Et la prime se cumule. Bonus écologique, aides régionales et métropolitaines, parfois prime à la conversion : un dossier bien monté peut empiler les dispositifs. Volkswagen en a fait la démonstration dès la première semaine, en affichant son ID.Buzz Cargo Pro à 250 € HT par mois sans apport grâce à une prime CEE EDF de 9 420 €.

Autre point souvent oublié : la location est couverte. Depuis le 1er juin, les aides renforcées pour les artisans et les professionnels valent pour l’achat comme pour la LLD ou la LOA, et les aides destinées aux poids lourds électriques ont été revalorisées à la même date. Une flotte qui loue plutôt qu’elle n’achète n’est donc pas exclue du dispositif, à condition que le loueur répercute la prime dans le loyer. Ce point se négocie noir sur blanc.

Et pour les modèles hors liste ?

Le régime de base subsiste, mais il est très réduit. Un fourgon produit hors EEE ou absent de la liste ADEME ouvre droit à une aide résiduelle, sans commune mesure avec le régime plein. Pour certains modèles d’import à prix d’appel, le calcul global peut malgré tout rester favorable : un tarif catalogue bas compense parfois une prime maigre. Mais la comparaison doit se faire prime déduite, ligne à ligne, et pas sur le prix affiché.

Attention aussi au calendrier de la liste ADEME. Elle est actualisée le dernier jour ouvré de chaque mois : un modèle absent en juin peut apparaître en juillet, si le constructeur complète son dossier. Pour une commande non urgente, vérifier deux mois de suite avant de renoncer.

Assemblé en Europe, sinon presque rien

C’est le vrai tournant de cette réforme. Les modèles produits hors EEE basculent dans le régime de base, beaucoup moins intéressant. Concrètement, deux fourgons affichés au même prix catalogue peuvent se retrouver à plusieurs milliers d’euros d’écart une fois la prime déduite. Avant de signer, une seule vérification compte : la présence du modèle exact (version, poids, millésime) sur la liste ADEME du mois en cours.

Le calcul ne s’arrête pas à l’achat. Énergie, entretien, fiscalité : pour savoir si l’électrique tient la route économiquement sur votre usage, notre analyse du TCO des utilitaires électriques en 2026 pose les ordres de grandeur. Sans oublier l’infrastructure : l’obligation de bornes en entreprise peut peser sur le même budget.

Recharge d'un véhicule utilitaire électrique
Prime CEE, bonus et aides locales se cumulent, à condition de monter le dossier avant la commande.

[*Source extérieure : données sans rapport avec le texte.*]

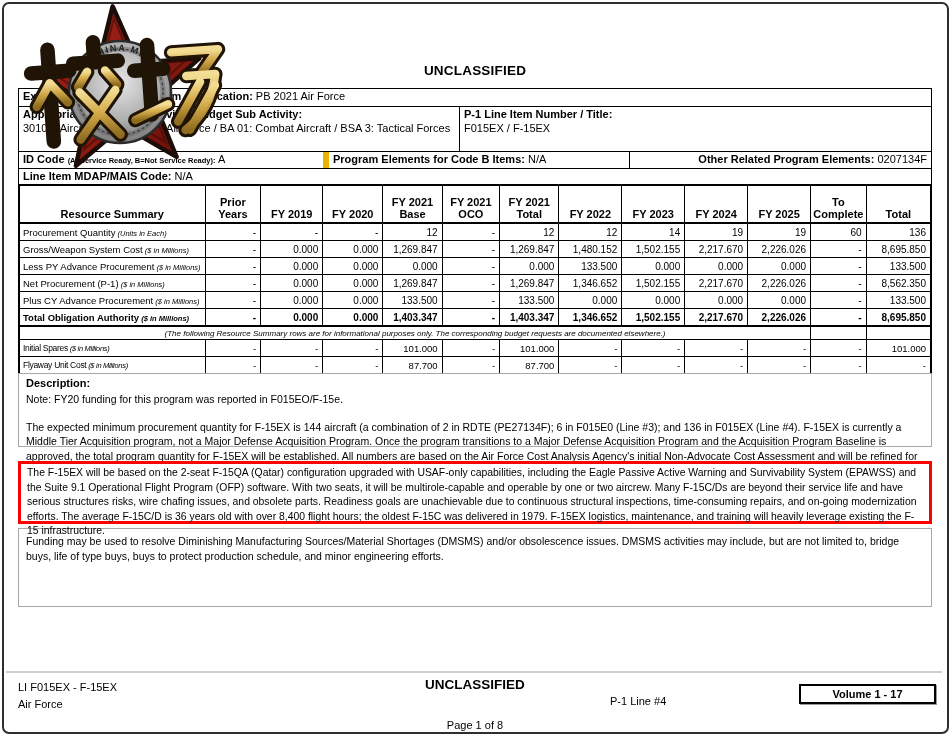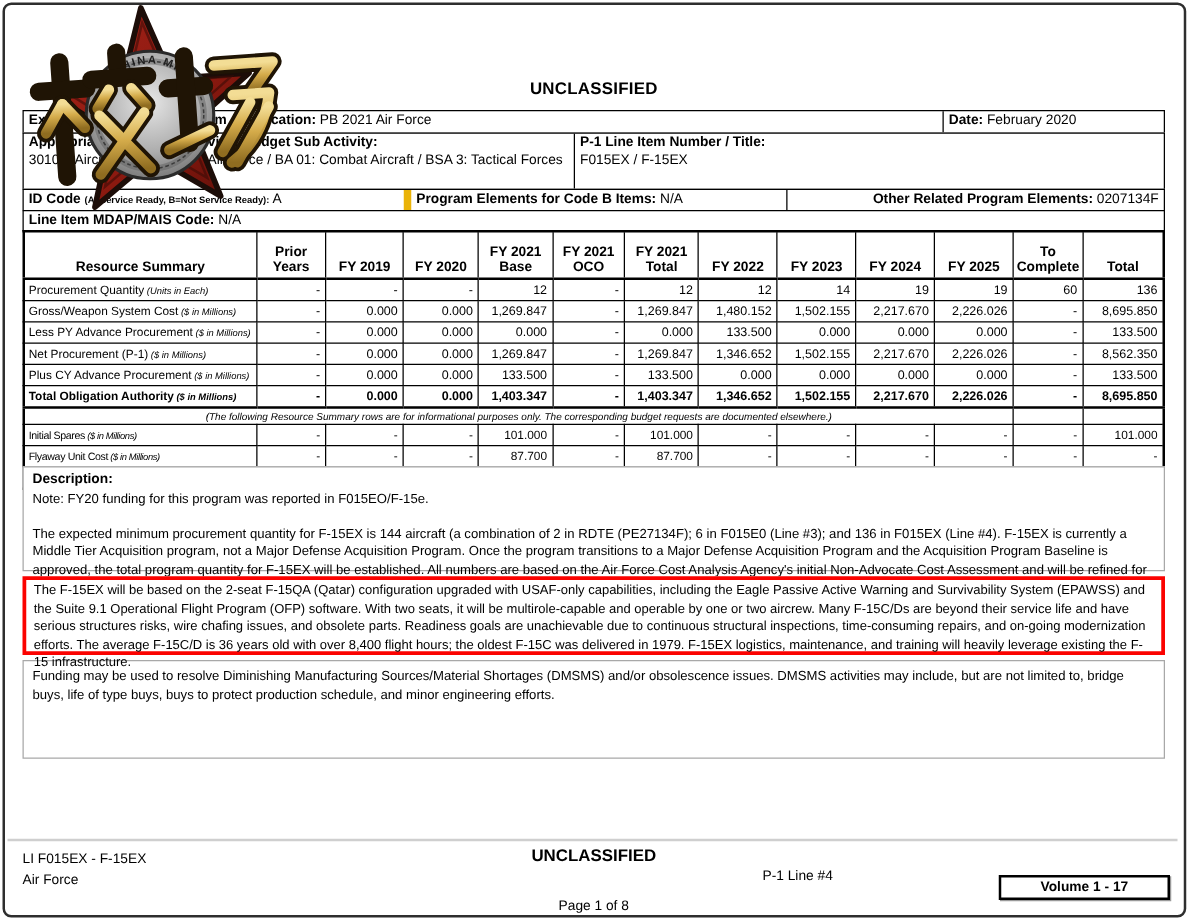--- a/index.html
+++ b/index.html
@@ -71,7 +71,6 @@
 
   <div class="hrow" id="hrow1">
     <div class="hcell c1"><span class="hlabel">Exhibit P-40, Budget Line Item Justification:</span><span> PB 2021 Air Force</span></div>
-    <div class="hcell c2"><span class="hlabel">Date:</span><span> February 2020</span></div>
   </div>
 
   <div class="hrow" id="hrow2">

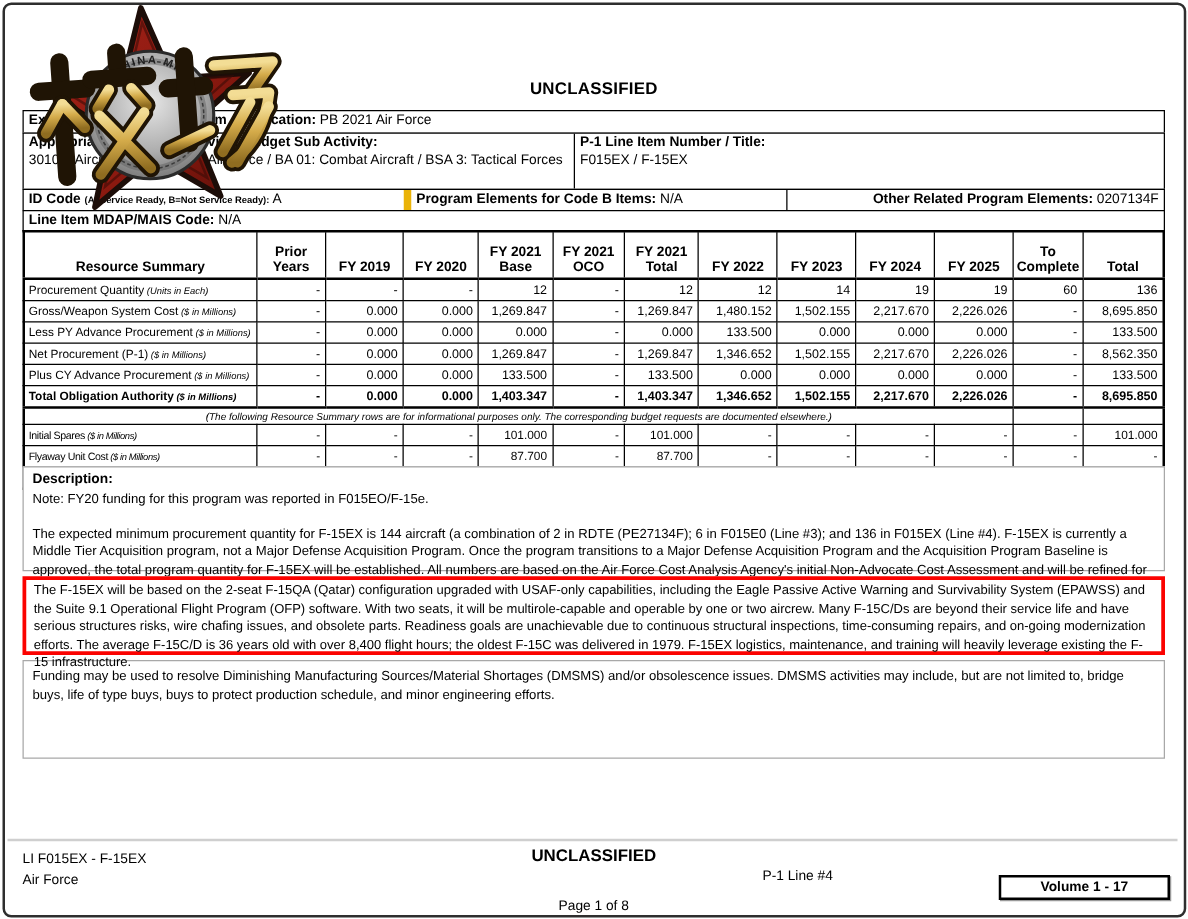--- a/index.html
+++ b/index.html
@@ -45,7 +45,7 @@
 
   
   .gbox{position:absolute; left:18px; width:914px; box-sizing:border-box; border:1px solid #a8a8a8; background:#fff; padding:2px 7px; font-size:10.5px; line-height:1.42;}
-  #desc-box{top:373px; height:84px;}
+  #desc-box{top:373px; height:74px;}
   #desc-box .desc-head{font-weight:bold; font-size:11px;}
   #desc-box .desc-note{margin:0 0 13px 0;}
   #red-box{top:461px; height:63px; border:3px solid #fb0200; padding:2px 6px; font-size:10.4px; line-height:1.40; z-index:5;}

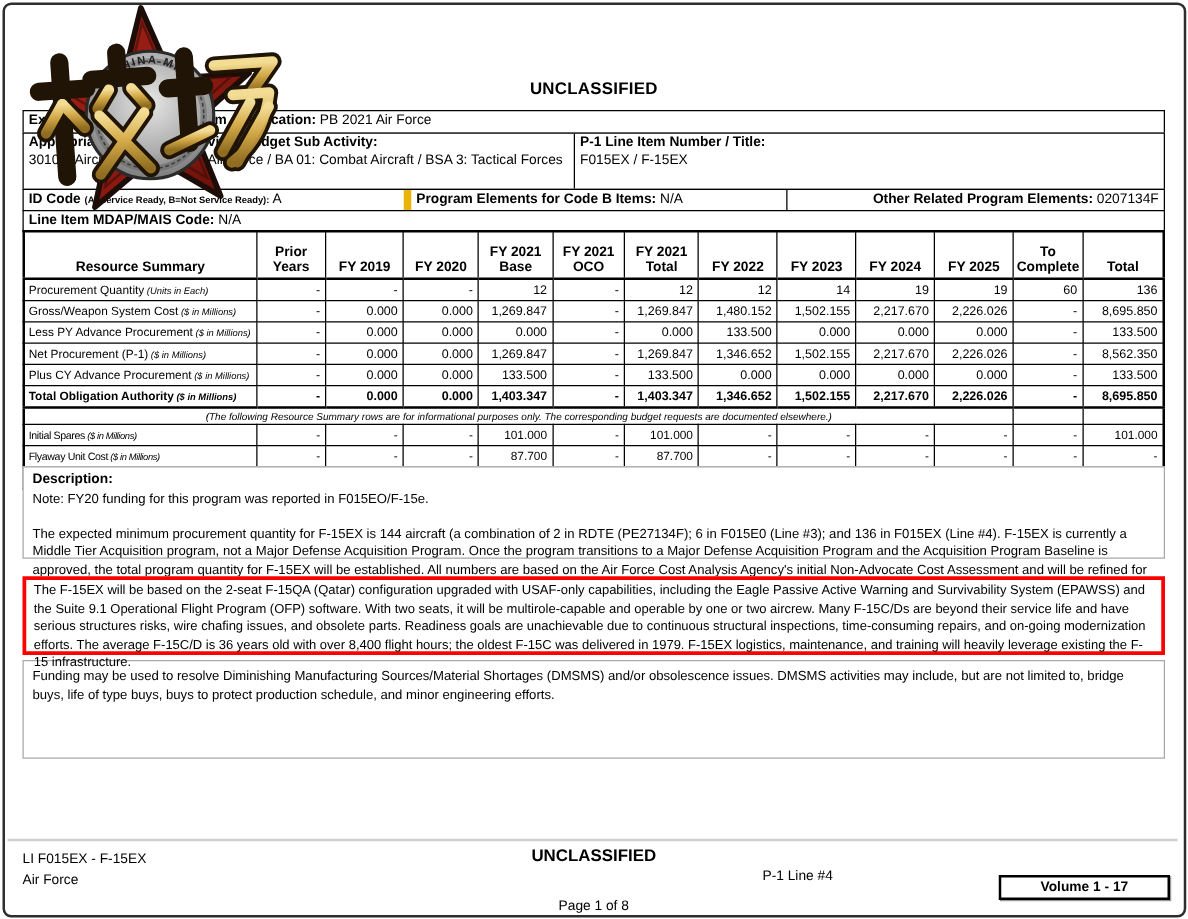--- a/index.html
+++ b/index.html
@@ -57,7 +57,7 @@
   .footer-center-class{position:absolute; left:0; top:677px; width:100%; text-align:center; font-weight:bold; font-size:13.5px;}
   .footer-center-page{position:absolute; left:0; top:695px; width:100%; text-align:center; font-size:11px;margin-top:24px;}
   .footer-p1line{position:absolute; left:610px; top:695px; font-size:11px;}
-  .volume-box{position:absolute; left:799px; top:684px; width:133px; height:16px; border:2px solid #000; box-shadow:1px 1px 0 #9a9a9a; display:flex; align-items:center; justify-content:center; font-weight:bold; font-size:11px; background:#fff;margin-top:16px;}
+  .volume-box{position:absolute; left:799px; top:684px; width:133px; height:16px; border:2px solid #000; box-shadow:1px 1px 0 #9a9a9a; display:flex; align-items:center; justify-content:center; font-weight:bold; font-size:11px; background:#fff;}
 
   
   #logo{position:absolute; left:10px; top:4px; width:226px; height:166px; z-index:10;}

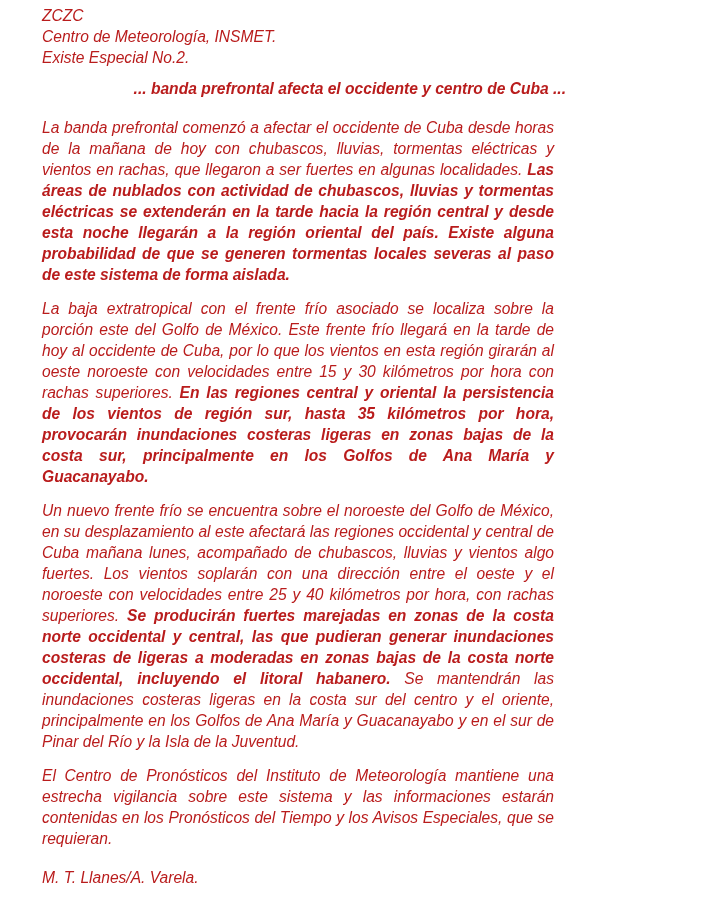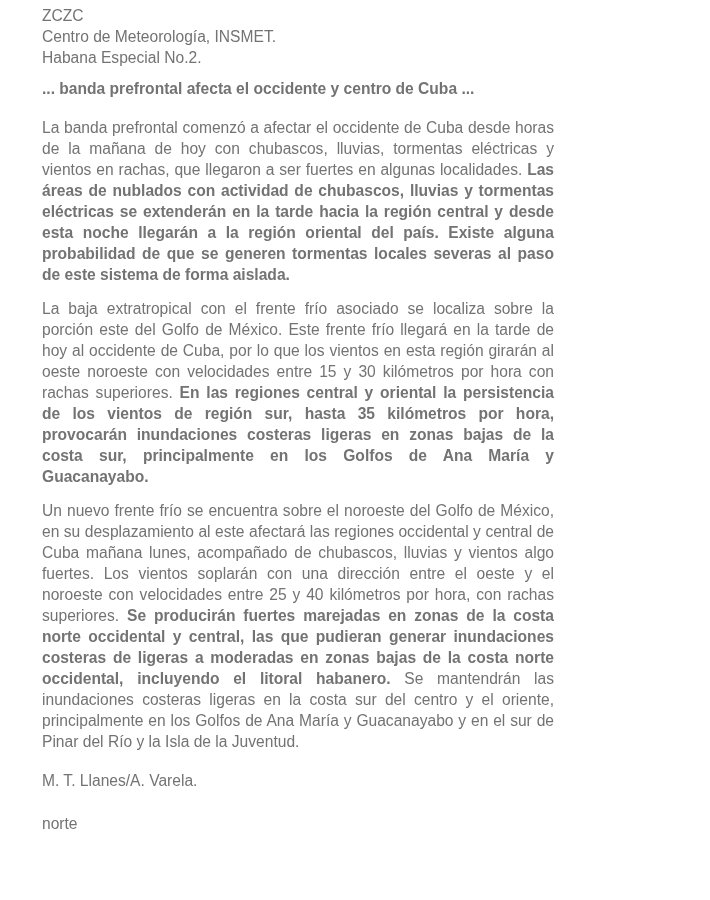--- a/index.html
+++ b/index.html
@@ -18,9 +18,10 @@
     width: 608px;
     height: 900px;
     padding: 5px 42px 0 42px;
-    color: #737373;
+    color: #b91c1c;
     font-size: 15.6px;
     line-height: 21px;
+    font-style: italic;
   }
   .hdr-line {
     white-space: nowrap;

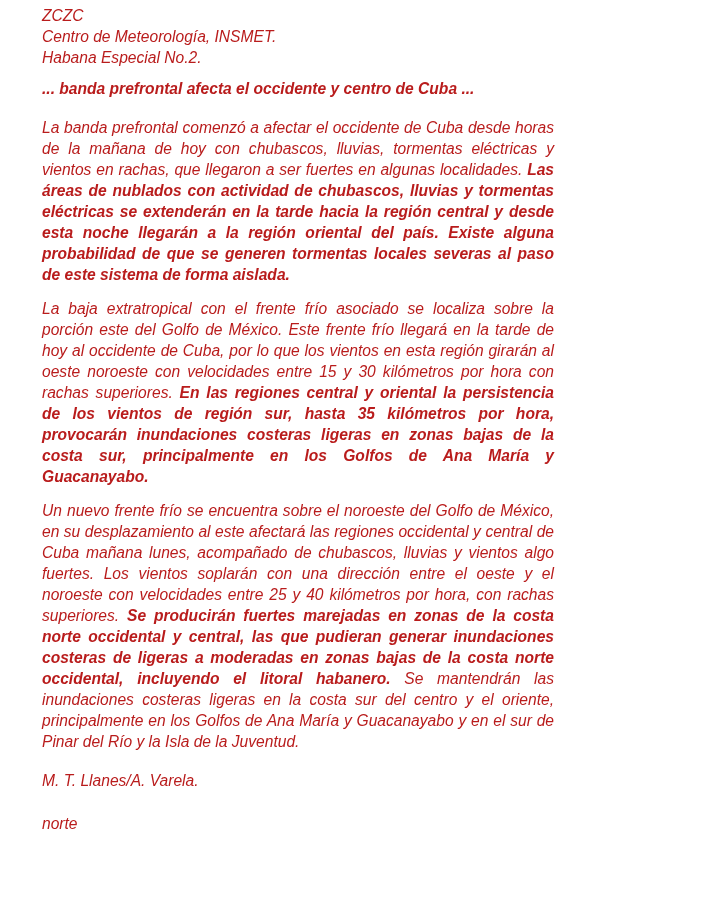--- a/index.html
+++ b/index.html
@@ -64,7 +64,7 @@
   <header>
     <div class="hdr-line">ZCZC</div>
     <div class="hdr-line">Centro de Meteorología, INSMET.</div>
-    <div class="hdr-line">Habana Especial No.2.</div>
+    <div class="hdr-line">Existe Especial No.2.</div>
   </header>
 
   <h1 class="doc-title">... banda prefrontal afecta el occidente y centro de Cuba ...</h1>

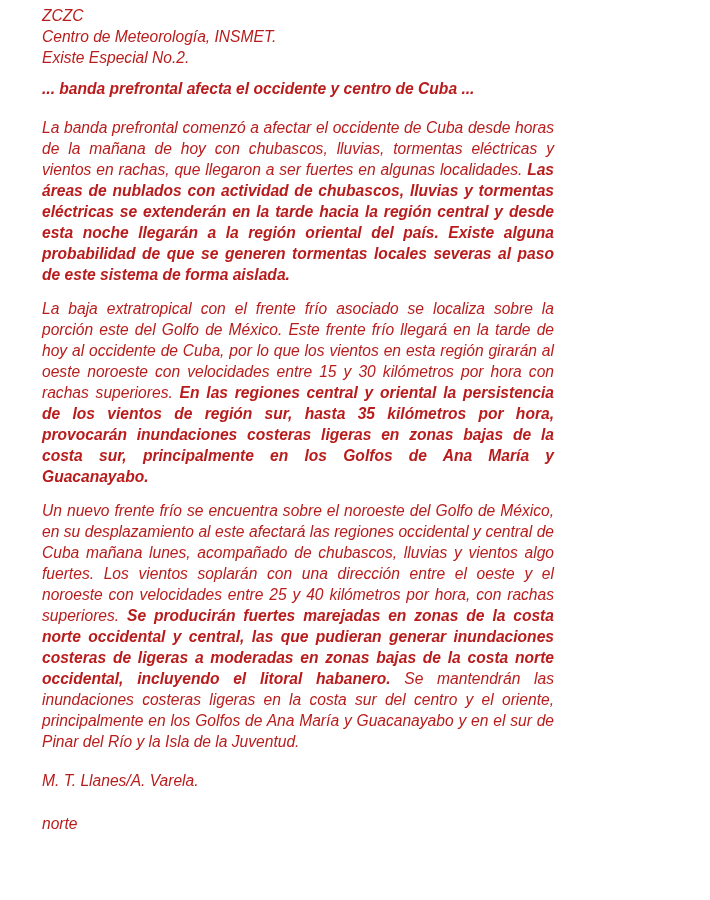--- a/index.html
+++ b/index.html
@@ -39,7 +39,7 @@
     font-size: 15.6px;
     line-height: 21px;
     font-weight: bold;
-    text-align: left;
+    text-align: right;
     margin: 10px 0 18px 0;
   }
   .para {

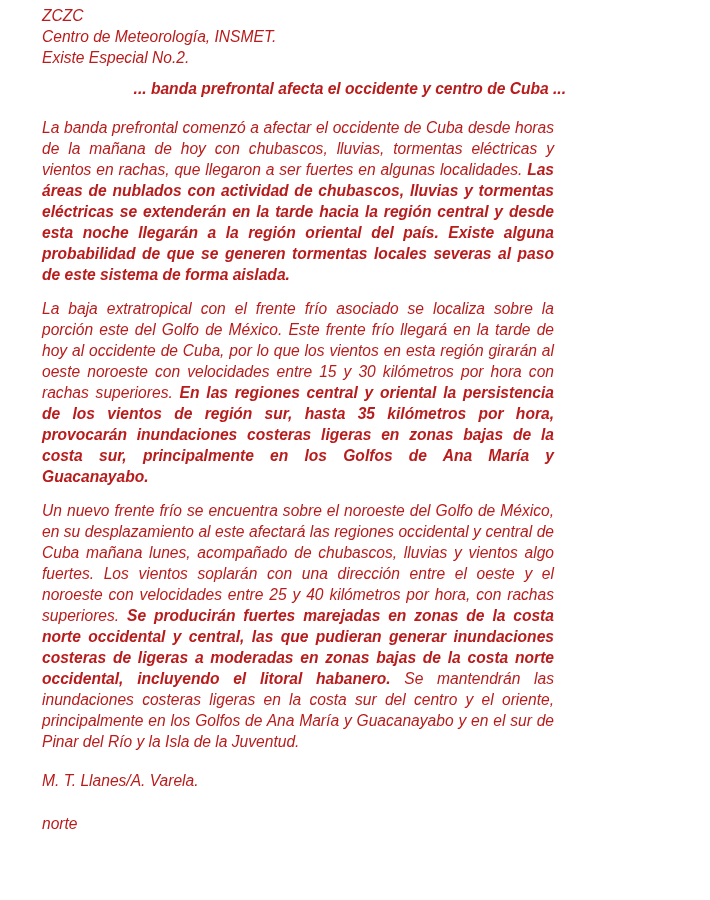--- a/index.html
+++ b/index.html
@@ -75,6 +75,7 @@
 
   <p class="para"><span>Un nuevo frente frío se encuentra sobre el noroeste del Golfo de México, en su desplazamiento al este afectará las regiones occidental y central de Cuba mañana lunes, acompañado de chubascos, lluvias y vientos algo fuertes. Los vientos soplarán con una dirección entre el oeste y el noroeste con velocidades entre 25 y 40 kilómetros por hora, con rachas superiores. </span><b>Se producirán fuertes marejadas en zonas de la costa norte occidental y central, las que pudieran generar inundaciones costeras de ligeras a moderadas en zonas bajas de la costa norte occidental, incluyendo el litoral habanero. </b><span>Se mantendrán las inundaciones costeras ligeras en la costa sur del centro y el oriente, principalmente en los Golfos de Ana María y Guacanayabo y en el sur de Pinar del Río y la Isla de la Juventud.</span></p>
 
+  <p class="para"><span>El Centro de Pronósticos del Instituto de Meteorología mantiene una estrecha vigilancia sobre este sistema y las informaciones estarán contenidas en los Pronósticos del Tiempo y los Avisos Especiales, que se requieran.</span></p>
 
   <div class="signature">M. T. Llanes/A. Varela.</div>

Sécuriser la prime : la marche à suivre

Le mécanisme CEE passe par un obligé (fournisseur d’énergie ou délégataire), pas par un guichet public. D’où quelques réflexes :

  • Vérifier l’éligibilité du modèle sur la liste ADEME en vigueur le mois de la commande.
  • Faire chiffrer la prime par plusieurs obligés : les montants varient d’un opérateur à l’autre.
  • Signer la convention CEE avant le bon de commande, jamais après. Un dossier ouvert trop tard est un dossier perdu.
  • Garder une trace écrite du poids et de la version exacte du véhicule, base du calcul.

Votre concessionnaire connaît généralement les obligés partenaires de sa marque ; vous pouvez retrouver les distributeurs de votre région dans notre annuaire des professionnels.

Reste une inconnue : la durée de vie réelle de cette générosité. Le texte court jusqu’en 2029, mais les enveloppes CEE ont déjà montré qu’elles pouvaient fondre plus vite que prévu. Les flottes qui ont un renouvellement à faire cette année ont peu de raisons d’attendre.